Look at each line of the listing. Copy those that hold the string "background".

● ● ● ● ● ● ●

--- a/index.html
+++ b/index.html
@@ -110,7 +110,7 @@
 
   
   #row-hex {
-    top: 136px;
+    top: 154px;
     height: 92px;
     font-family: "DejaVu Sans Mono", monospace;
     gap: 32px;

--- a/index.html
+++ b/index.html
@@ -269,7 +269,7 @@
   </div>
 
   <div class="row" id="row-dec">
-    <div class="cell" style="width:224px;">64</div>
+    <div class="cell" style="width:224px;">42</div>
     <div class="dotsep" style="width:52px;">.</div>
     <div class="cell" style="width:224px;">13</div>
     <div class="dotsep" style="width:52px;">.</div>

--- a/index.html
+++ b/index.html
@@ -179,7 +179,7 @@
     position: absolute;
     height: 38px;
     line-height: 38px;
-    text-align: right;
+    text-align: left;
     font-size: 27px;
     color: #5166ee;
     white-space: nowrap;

● ● ● ● ● ● ●

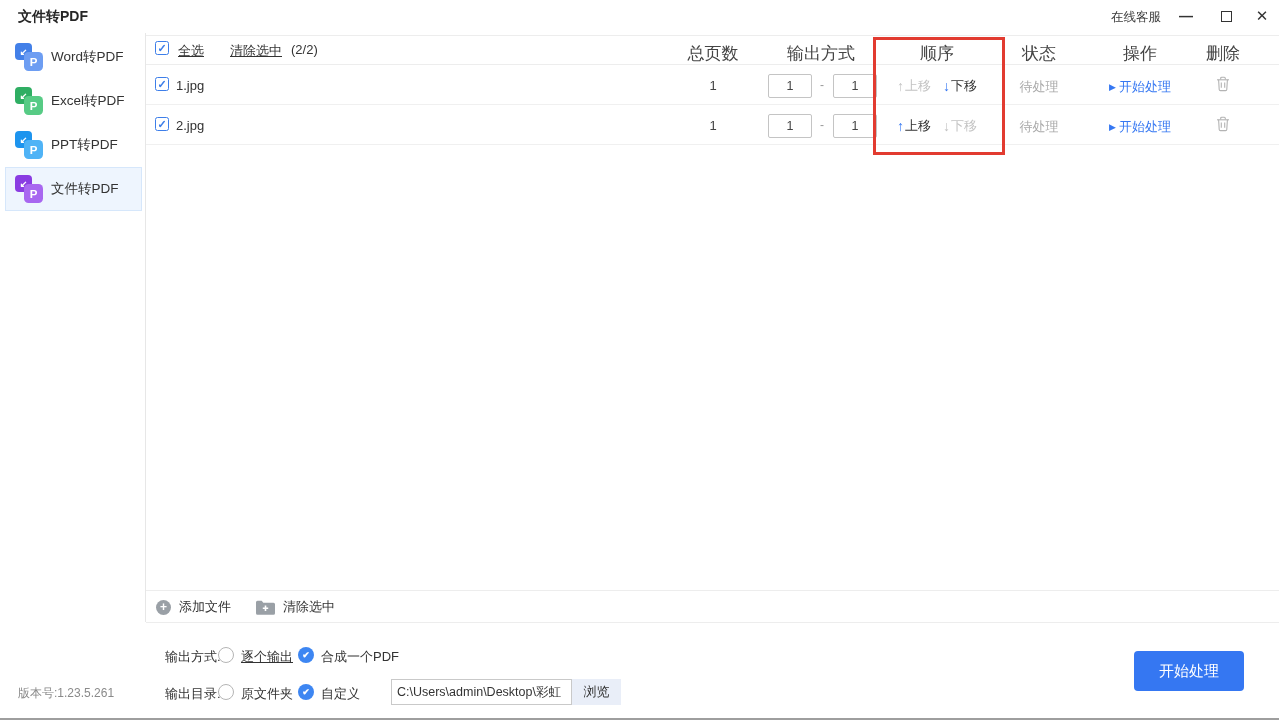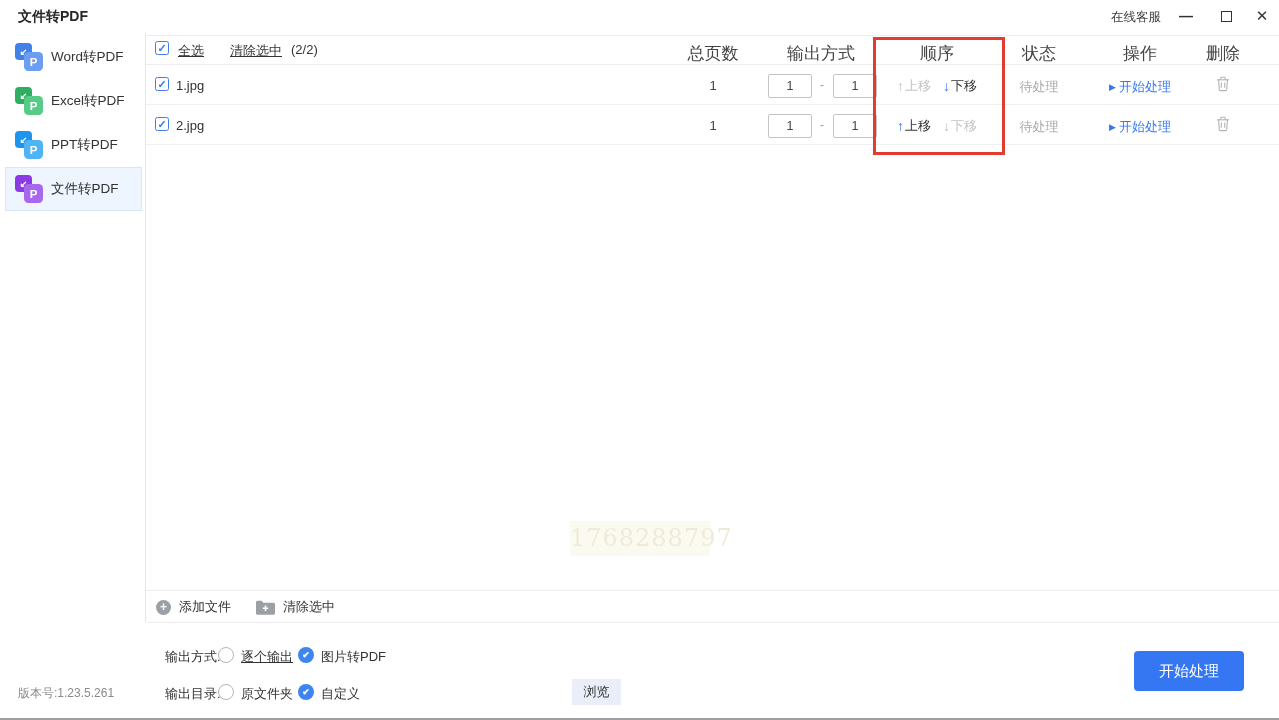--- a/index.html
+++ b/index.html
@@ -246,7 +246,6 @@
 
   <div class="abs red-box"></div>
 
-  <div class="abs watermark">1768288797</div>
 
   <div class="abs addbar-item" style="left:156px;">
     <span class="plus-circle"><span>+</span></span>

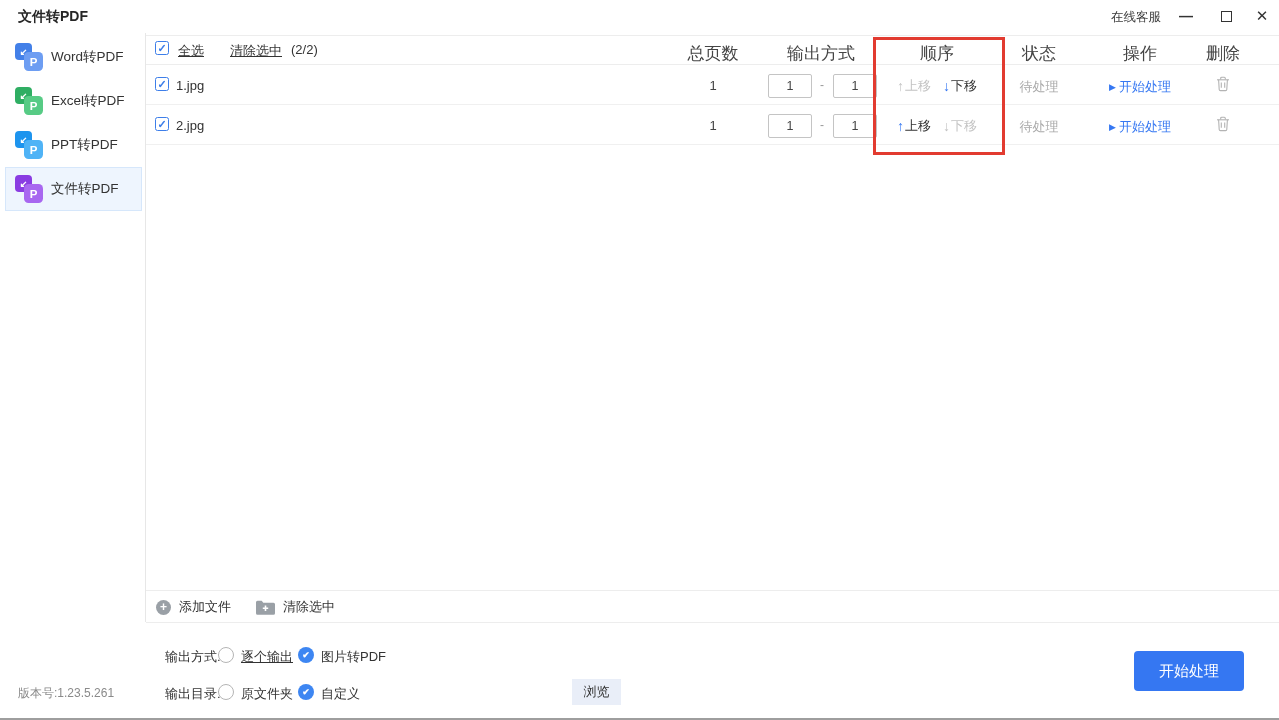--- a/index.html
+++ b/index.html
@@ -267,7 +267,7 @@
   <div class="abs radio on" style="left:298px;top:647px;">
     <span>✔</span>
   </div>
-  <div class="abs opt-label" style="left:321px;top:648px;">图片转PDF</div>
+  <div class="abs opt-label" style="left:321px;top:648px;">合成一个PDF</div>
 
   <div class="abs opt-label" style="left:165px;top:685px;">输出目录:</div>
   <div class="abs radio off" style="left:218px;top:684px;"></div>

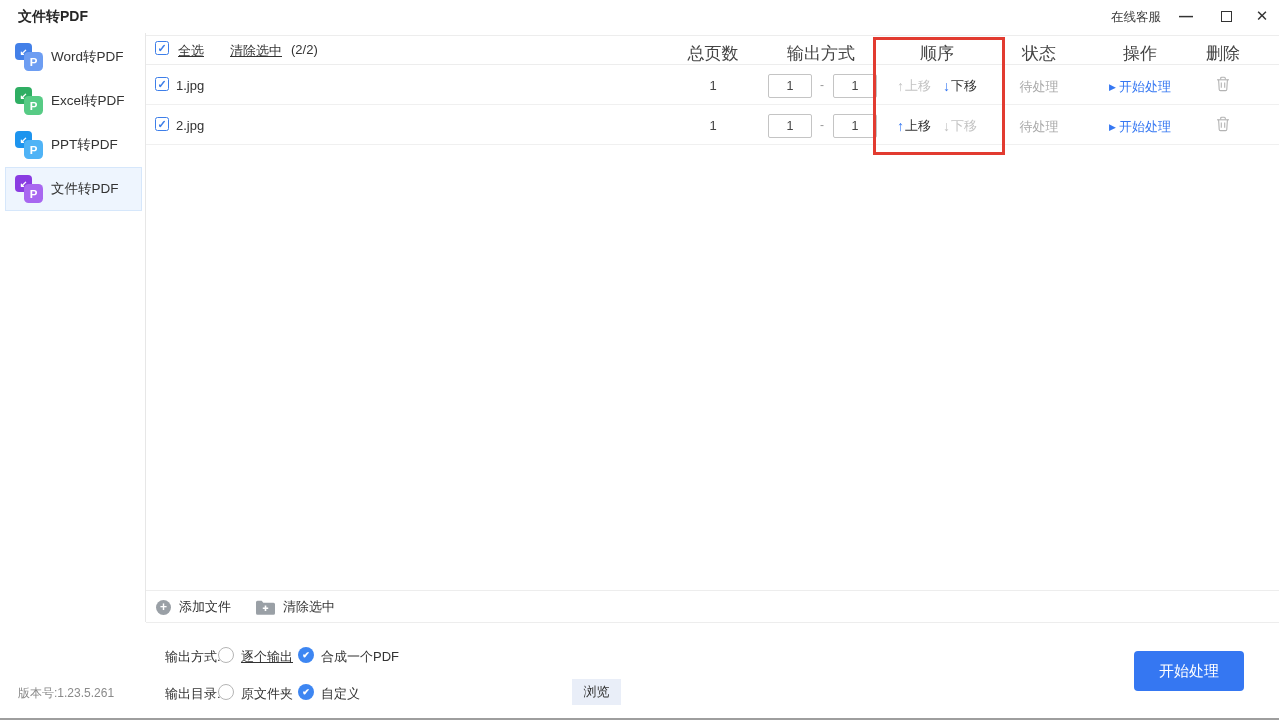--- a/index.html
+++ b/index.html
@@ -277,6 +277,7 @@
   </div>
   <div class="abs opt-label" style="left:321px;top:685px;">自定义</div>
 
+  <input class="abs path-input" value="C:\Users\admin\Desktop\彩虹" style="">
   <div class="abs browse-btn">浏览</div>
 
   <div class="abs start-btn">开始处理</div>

● ● ● ● ● ● ●

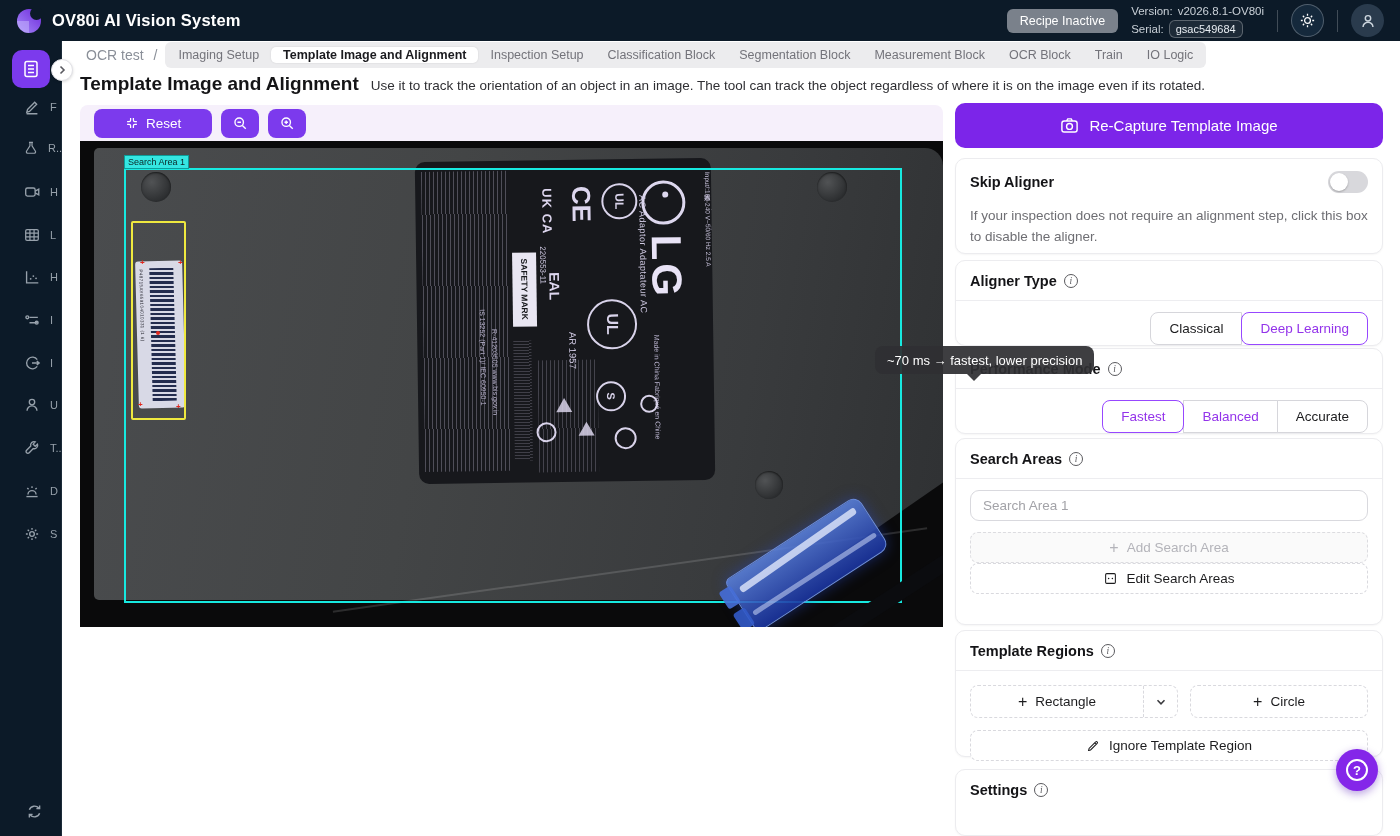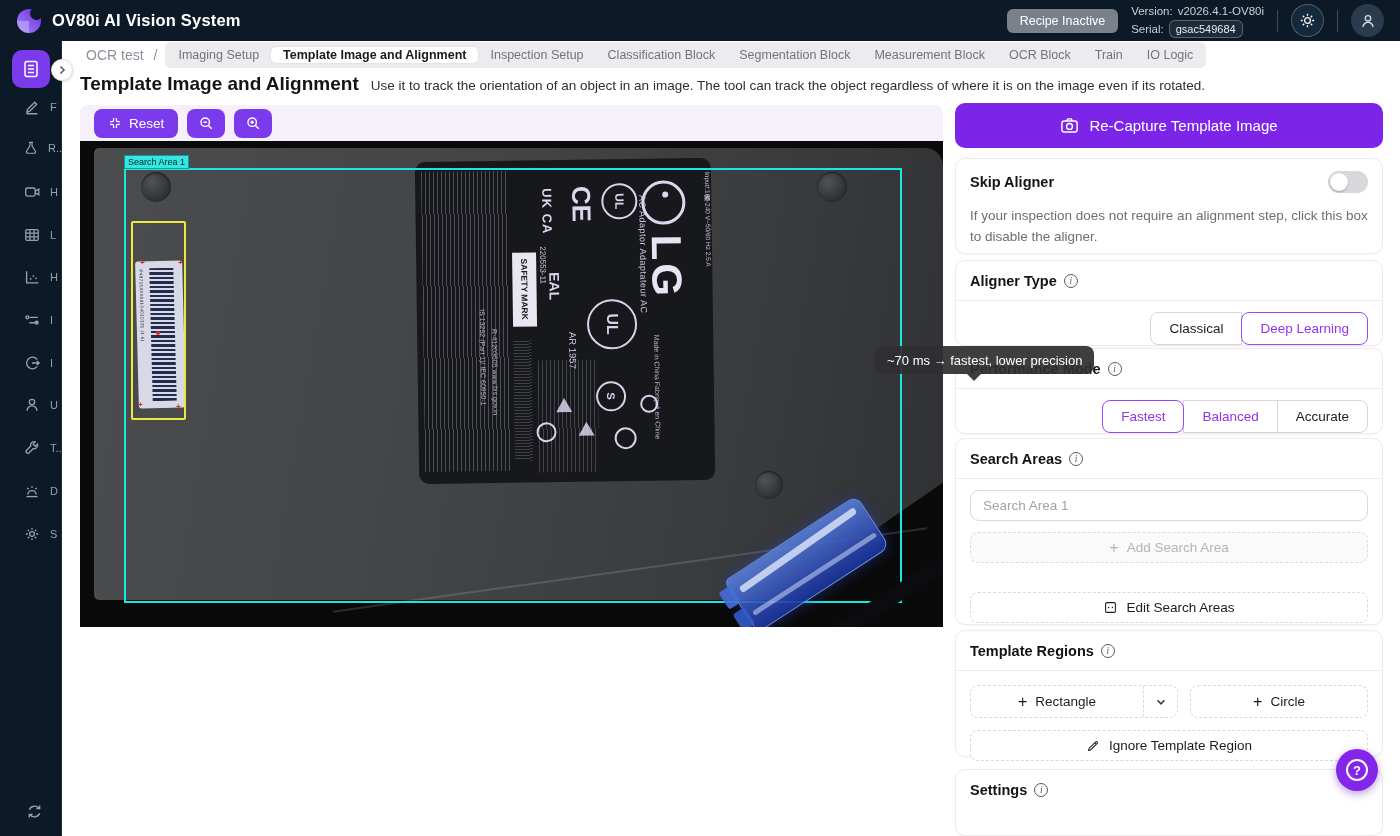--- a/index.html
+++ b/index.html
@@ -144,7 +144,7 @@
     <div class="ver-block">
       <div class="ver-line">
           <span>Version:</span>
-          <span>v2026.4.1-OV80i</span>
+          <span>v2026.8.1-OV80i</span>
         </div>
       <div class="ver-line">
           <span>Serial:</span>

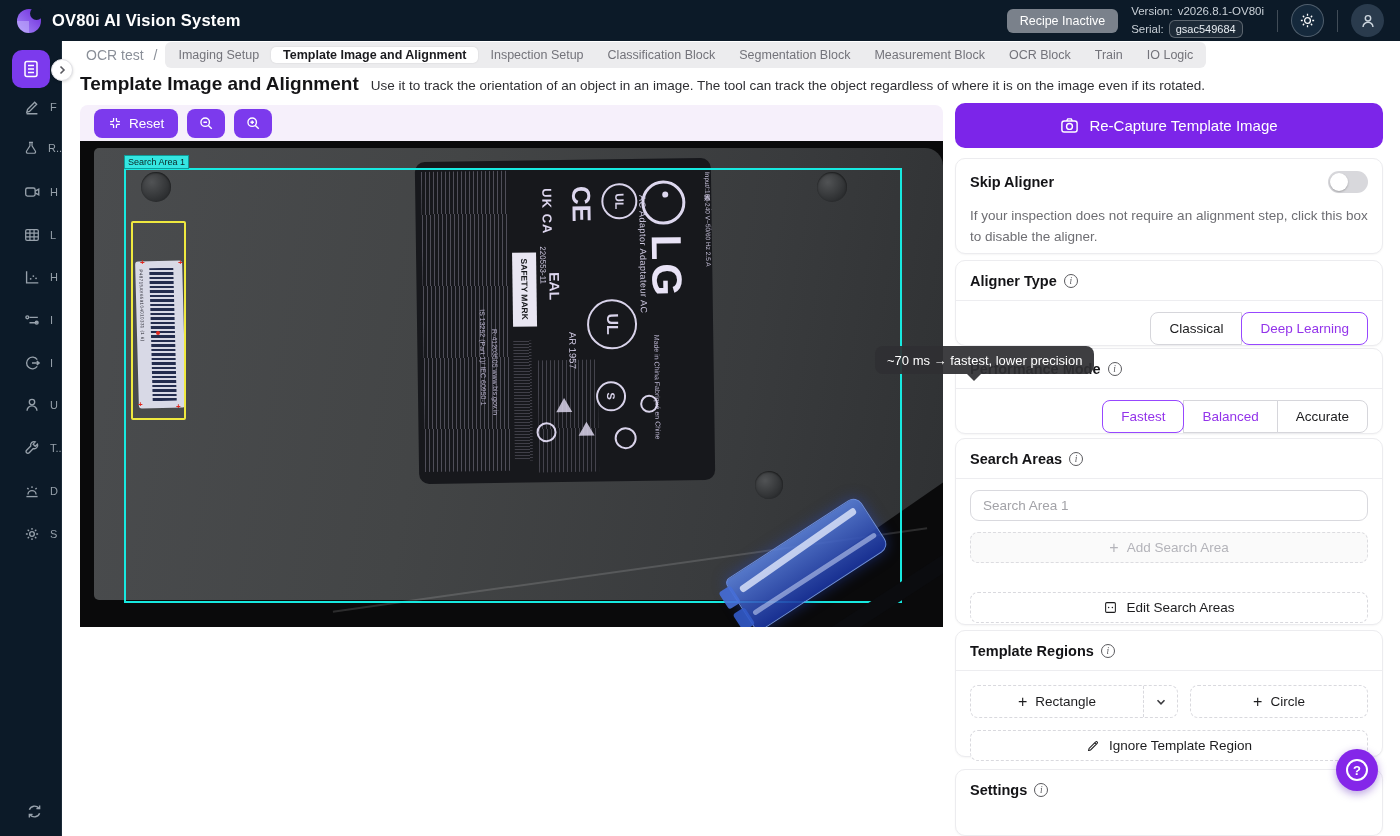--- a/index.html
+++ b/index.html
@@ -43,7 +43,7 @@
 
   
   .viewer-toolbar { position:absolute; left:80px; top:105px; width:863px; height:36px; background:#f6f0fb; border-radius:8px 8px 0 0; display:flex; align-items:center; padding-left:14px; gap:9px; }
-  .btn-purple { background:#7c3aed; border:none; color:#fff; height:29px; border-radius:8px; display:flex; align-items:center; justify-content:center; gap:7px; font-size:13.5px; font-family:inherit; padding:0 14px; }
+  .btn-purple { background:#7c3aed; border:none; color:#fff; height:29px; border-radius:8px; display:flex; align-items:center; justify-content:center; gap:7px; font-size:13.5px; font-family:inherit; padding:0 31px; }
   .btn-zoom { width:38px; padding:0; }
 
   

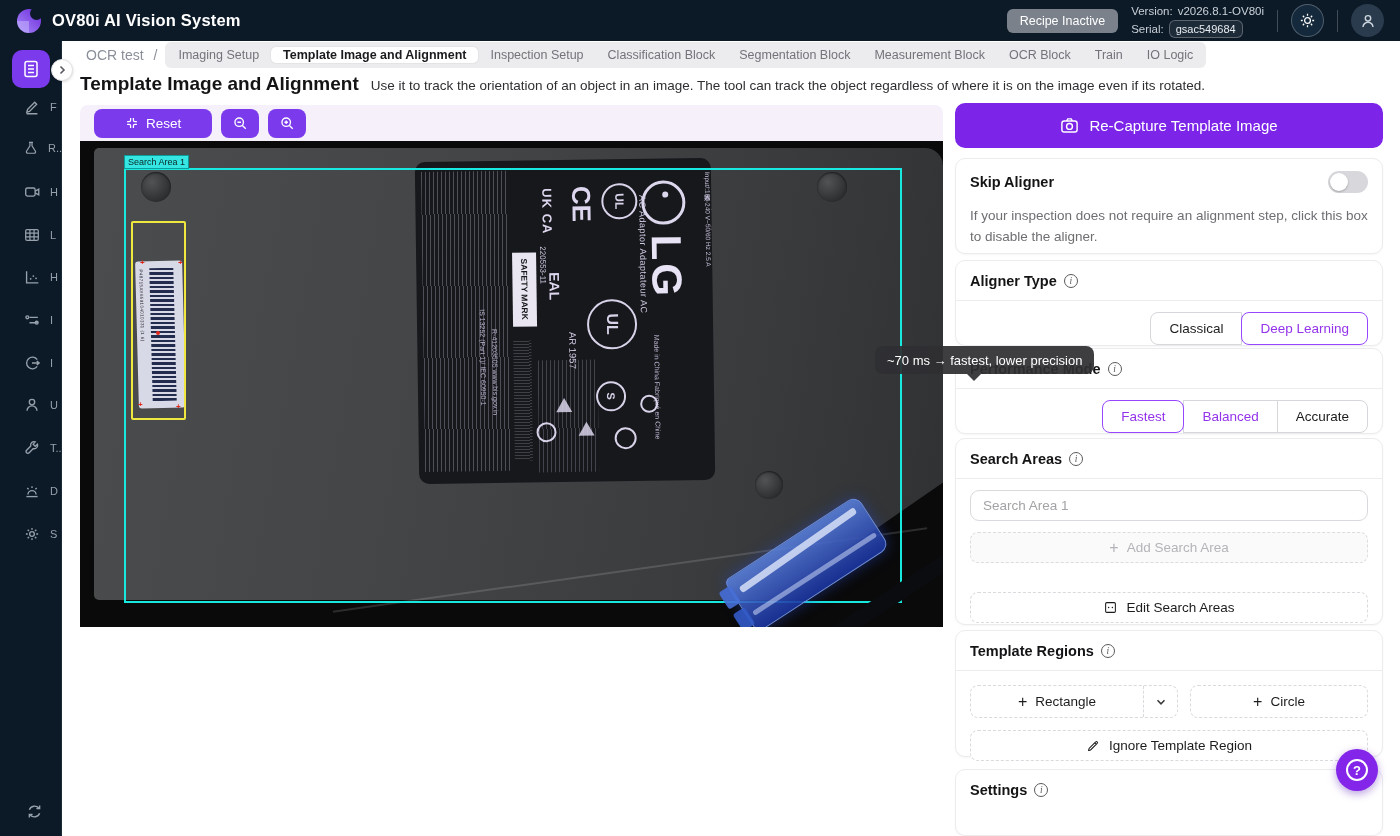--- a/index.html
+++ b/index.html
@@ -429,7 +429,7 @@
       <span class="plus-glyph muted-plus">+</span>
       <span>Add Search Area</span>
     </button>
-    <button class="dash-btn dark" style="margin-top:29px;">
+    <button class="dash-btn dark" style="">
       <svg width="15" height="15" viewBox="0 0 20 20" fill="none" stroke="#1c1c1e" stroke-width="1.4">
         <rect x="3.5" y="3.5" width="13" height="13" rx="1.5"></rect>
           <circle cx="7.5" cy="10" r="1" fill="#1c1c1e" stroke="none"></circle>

● ● ● ● ● ● ●

Written solution
   .viewer-toolbar { position:absolute; left:80px; top:105px; width:863px; height:36px; background:#f6f0fb; border-radius:8px 8px 0 0; display:flex; align-items:center; padding-left:14px; gap:9px; }
-  .btn-purple { background:#7c3aed; border:none; color:#fff; height:29px; border-radius:8px; display:flex; align-items:center; justify-content:center; gap:7px; font-size:13.5px; font-family:inherit; padding:0 14px; }
+  .btn-purple { background:#7c3aed; border:none; color:#fff; height:29px; border-radius:8px; display:flex; align-items:center; justify-content:center; gap:7px; font-size:13.5px; font-family:inherit; padding:0 31px; }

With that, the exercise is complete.